Efficient storage using lists

gorenje · August 18, 2025, 9:00am

Hi There,

This question related to my Erlang-Red project but is really its about how to store data efficiently in Erlang - bear with me here.

To demonstrate the question, two executions of the same flow. Top one is Erlang-Red, the bottom one is Node-RED. Both in real time, no speeding or slowing of frame rates and both using exactly the same flow.

Erlang-Red:

erlang-red-storage-2

Node-RED:

node-red-storage-3

What the flow does is generate 100_000 messages and then do various forms of batching and joining. What a join node here does is wait for X number of messages and then send a single batched message containing all those messages - so it’s buffering the messages as they arrive.

The green debug nodes are counting messages as they arrive. So the top join is buffering 2000 messages and then sends out a single message with those 2000 messages attached. The debug counter shows 50 at the end as 100_000 / 2_000 = 50. The join 3000 does the same but with 3000 messages and hence its debug counter shows 33 at the end. And so on.
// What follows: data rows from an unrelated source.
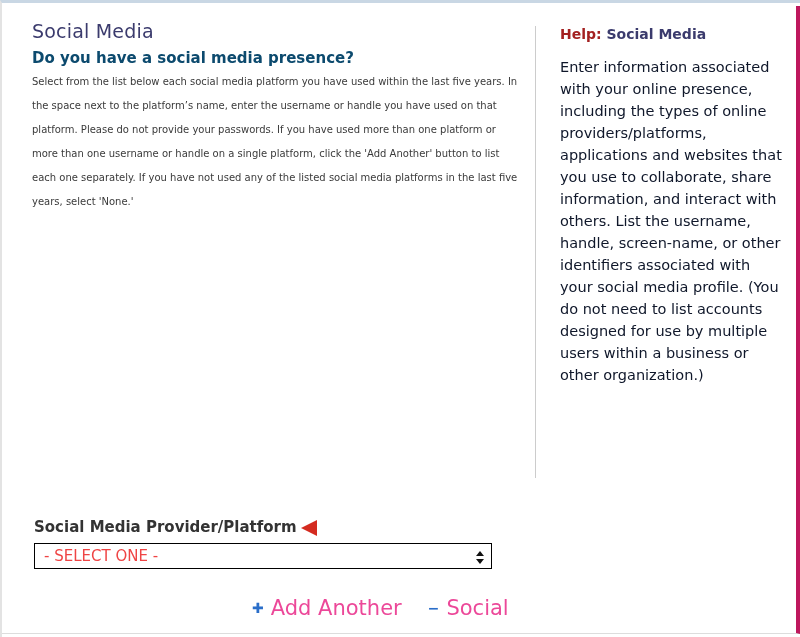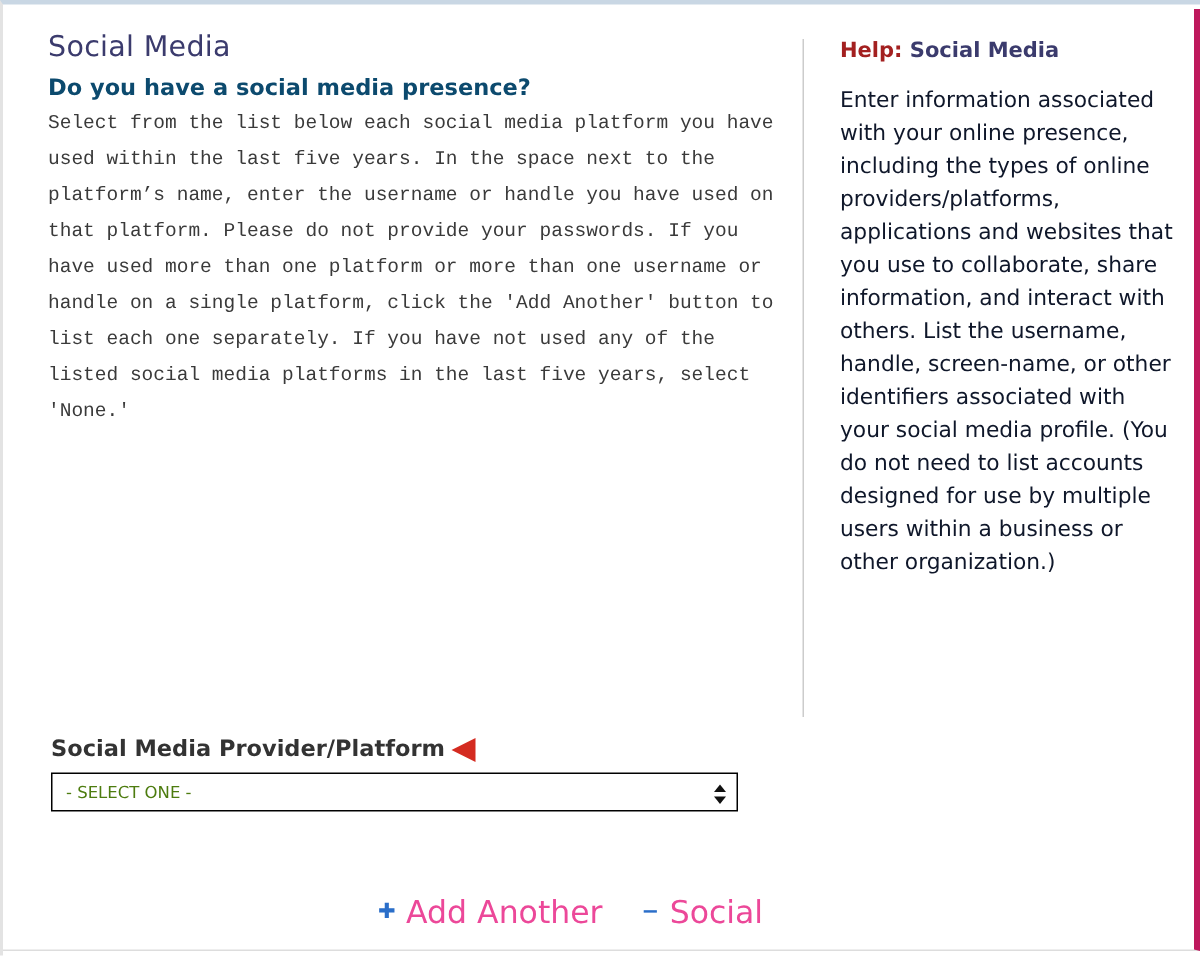"Select from the list below" .instructions { font-family: Liberation Mono, monospace -> none; font-size: 13px -> 10px }
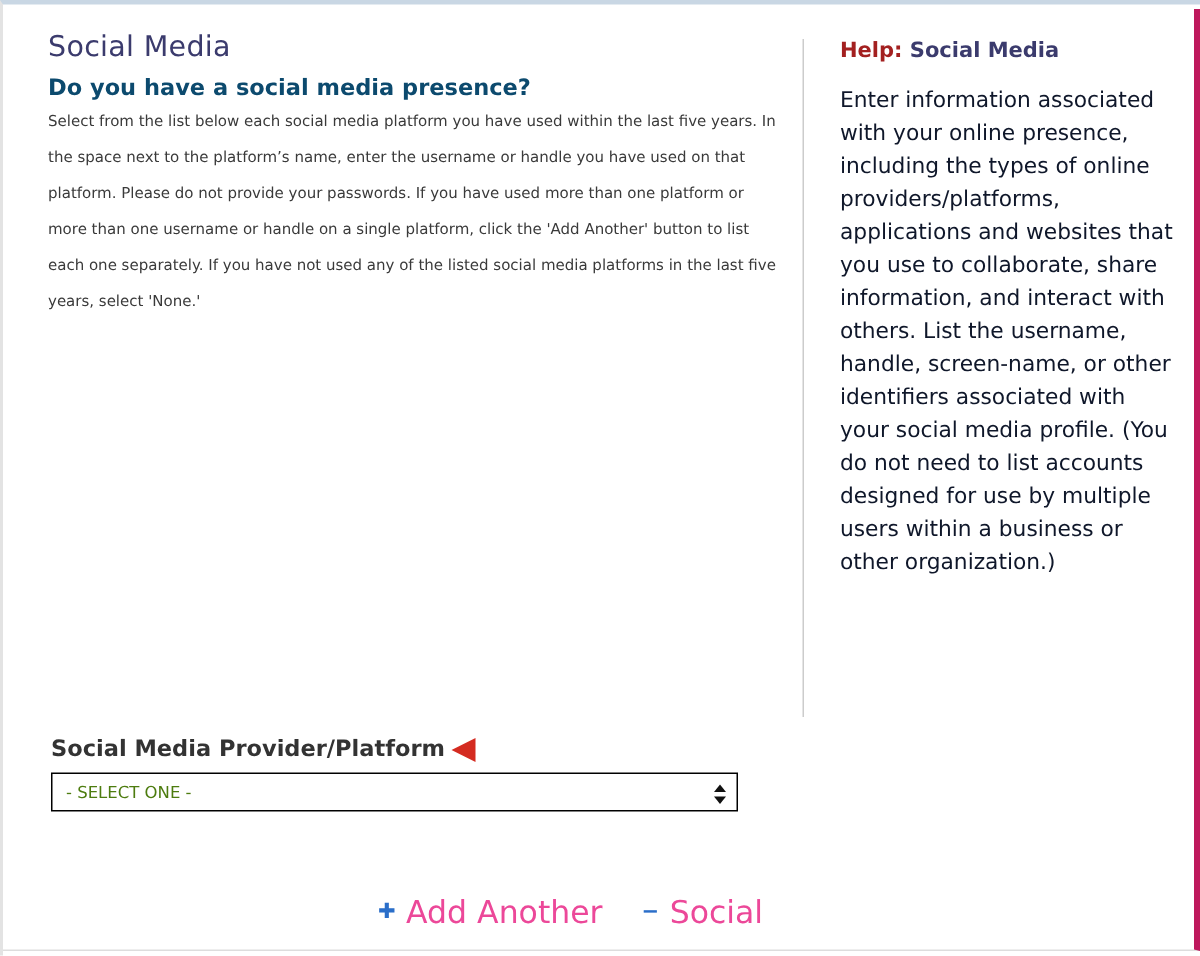"Social Media Provider/Platform" .field-label-row { margin-top: none -> 28px }
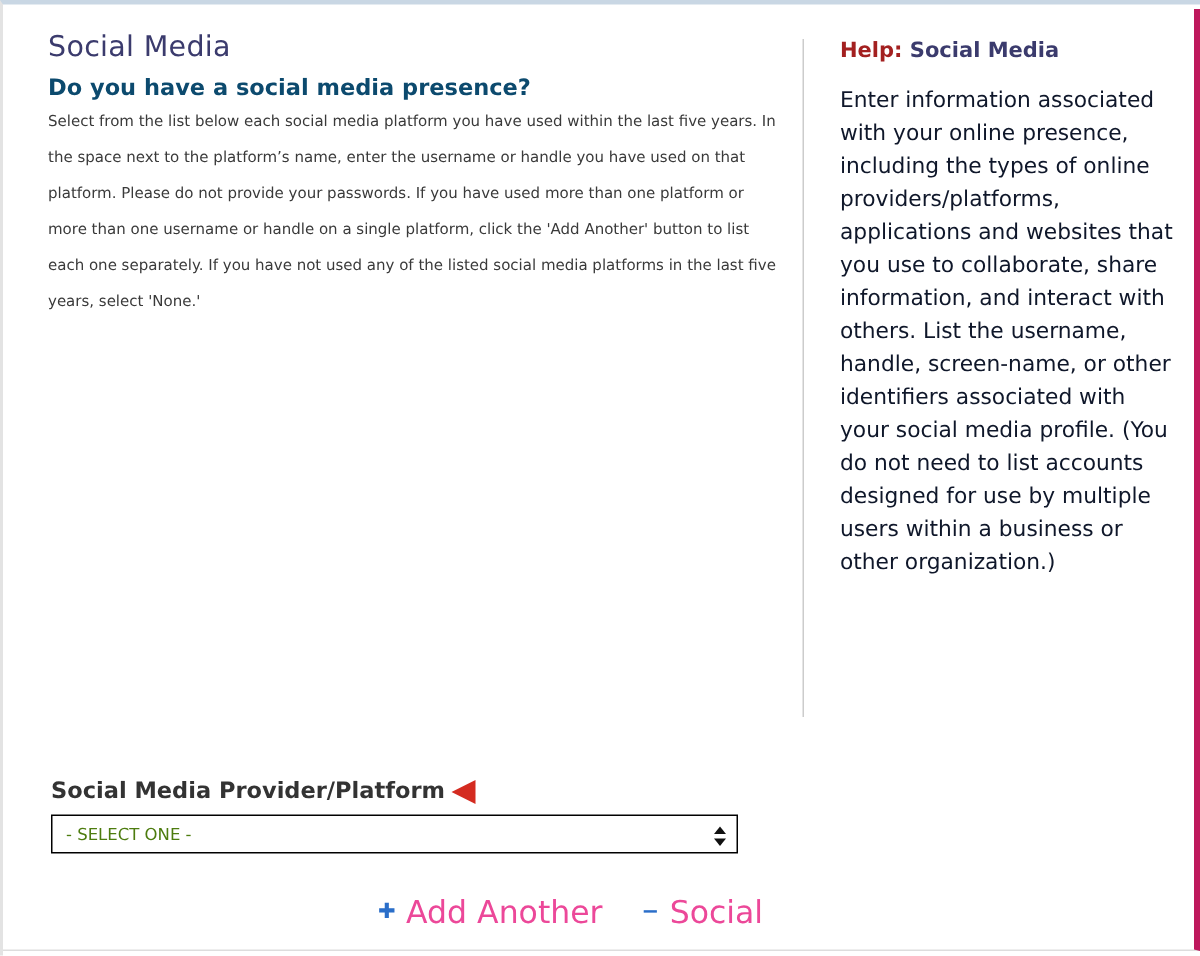"- SELECT ONE -" .select-value { color: #4d7c0f -> #ef4444; font-size: 11px -> 15px }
Now the problem: Node-RED takes about 8 seconds to execute the entire flow. Erlang-Red takes about a minute to do the same. Same data, same flow, same logic, same machine.

Perhaps my implementation is really bad but the bottom flow, which is also handling the 100_000 messages works at a comparable rate - so it can’t be a general implementational issue.

What I found was that if I don’t store the messages in the join node, then its much faster. Of course that defeats the purpose. So my question is: how can I store the data efficiently?

Currently the implementation is using gen_server with a list of messages, i.e. #{ store => [Msg | Store]} becomes the state of the gen_server with each new message. Each join node is a gen_server process and each is receiving the message independently from other join nodes.

I read somewhere that Erlang is using a linked list as storage mechanism for lists. So a I thought I’d use Store ++ [Msg] instead but that made no difference. What made a difference was #{ store => [Msg]}, i.e. no storage - then the execution times were comparable but no storage is no answer!

Any tips greatly appreciated.

ieQu1 · August 18, 2025, 12:30pm

Erlang Efficiency Guide explicitly warns against this type of operation.
++ requires a full traversal of the Store, so the longer Store gets, the longer it takes.

Do the following instead: the simplest implementation of a buffer is a list where new messages are added to the head of the list:

add(Elem, Buffer) -> [Elem | Buffer].

This operation simply creates a new cons cell; it’s a fast operation.

When it’s time to flush the buffer, the list is reversed once:

flush(Buffer) -> do_something(lists:reverse(Buffer)).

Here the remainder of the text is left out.